** Opening Provided data block **
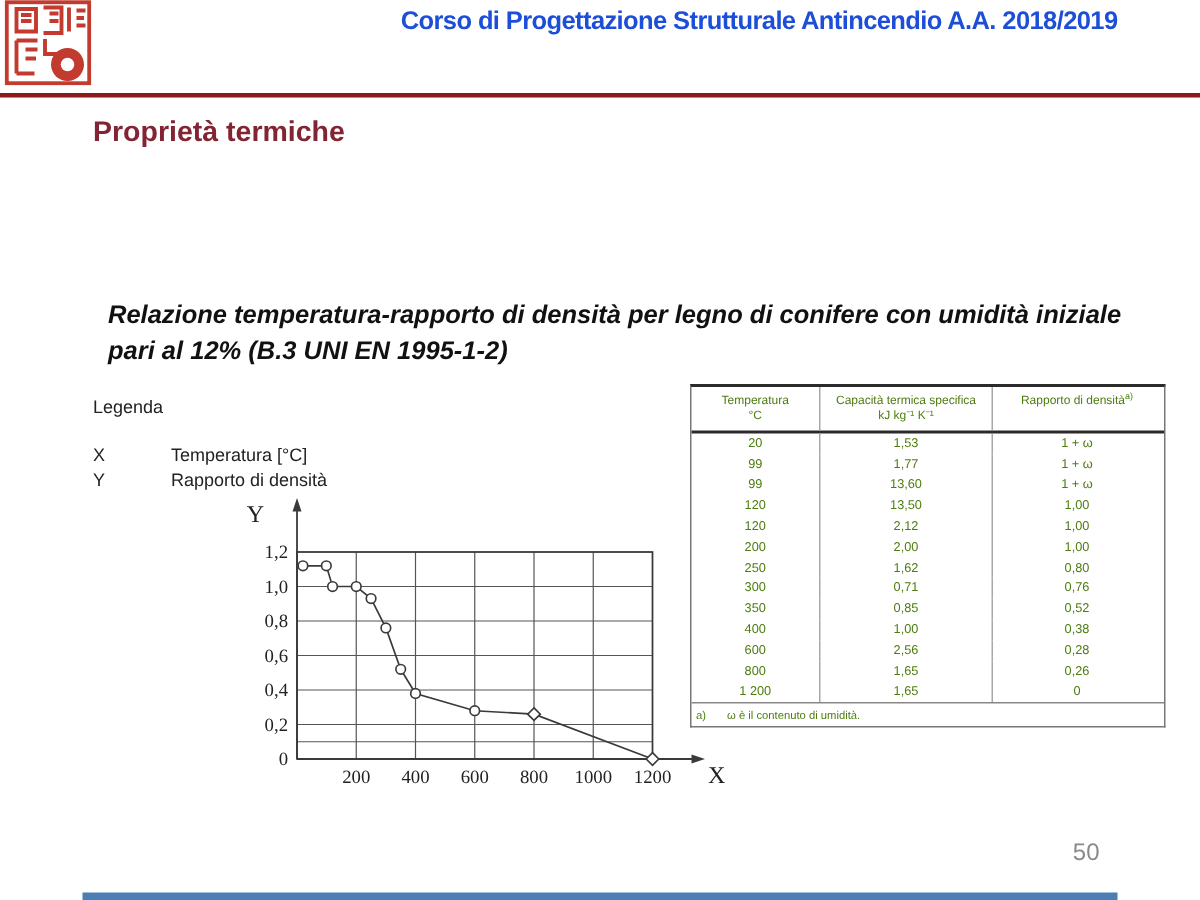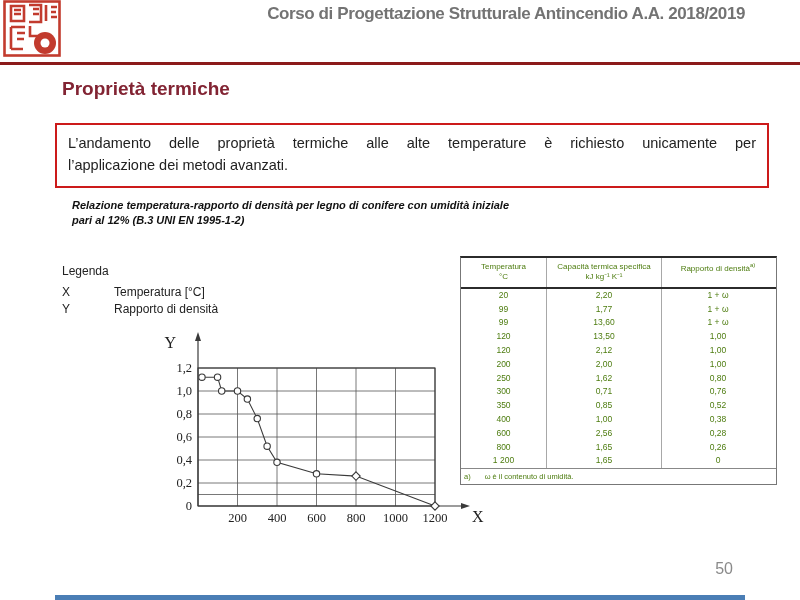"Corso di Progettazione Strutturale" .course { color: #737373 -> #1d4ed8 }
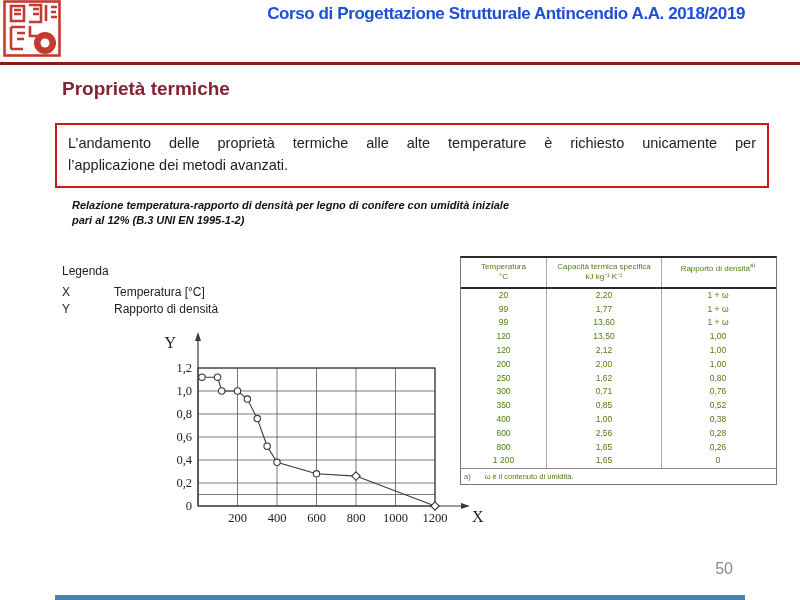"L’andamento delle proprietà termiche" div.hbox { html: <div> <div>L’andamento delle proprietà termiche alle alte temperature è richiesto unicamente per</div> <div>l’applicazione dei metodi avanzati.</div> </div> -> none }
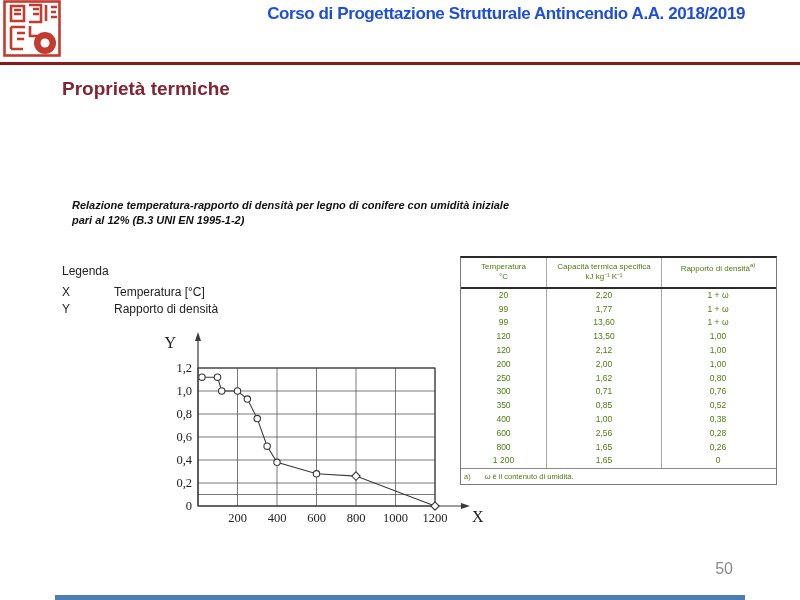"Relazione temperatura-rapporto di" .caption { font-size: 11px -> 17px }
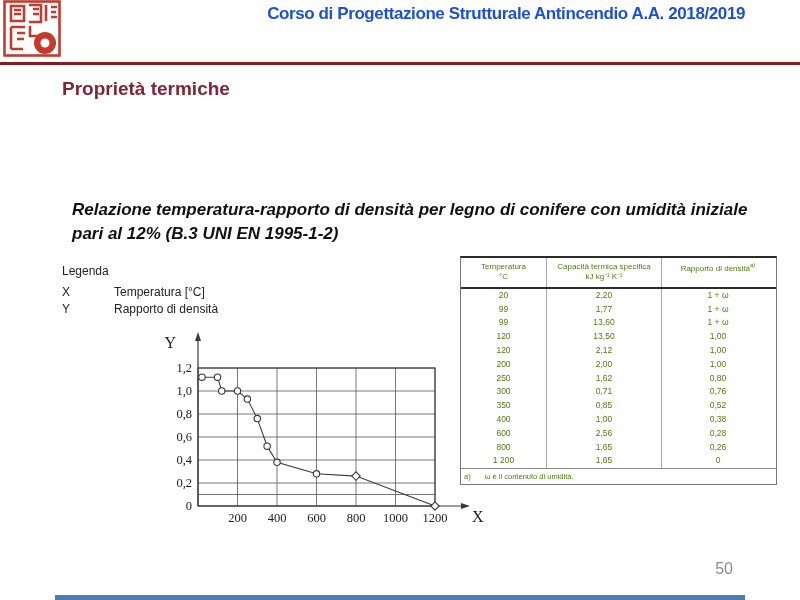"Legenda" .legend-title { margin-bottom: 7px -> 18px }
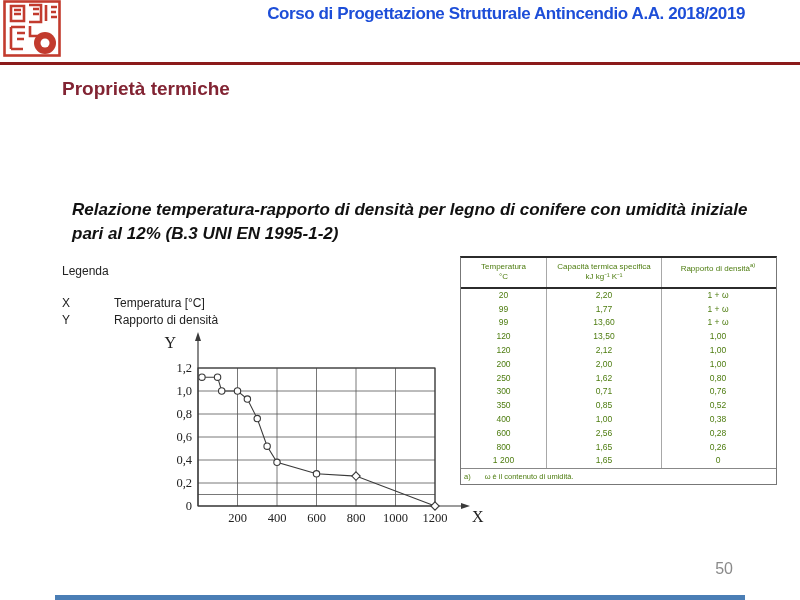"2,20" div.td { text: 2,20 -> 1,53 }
** Closing Provided data block **
* **Task brief**:
After removing the pictures, transcribe the listing above exactly.

* **Written reply**:
"Corso di Progettazione Strutturale" .course { color: #737373 -> #1d4ed8 }
"L’andamento delle proprietà termiche" div.hbox { html: <div> <div>L’andamento delle proprietà termiche alle alte temperature è richiesto unicamente per</div> <div>l’applicazione dei metodi avanzati.</div> </div> -> none }
"Relazione temperatura-rapporto di" .caption { font-size: 11px -> 17px }
"Legenda" .legend-title { margin-bottom: 7px -> 18px }
"2,20" div.td { text: 2,20 -> 1,53 }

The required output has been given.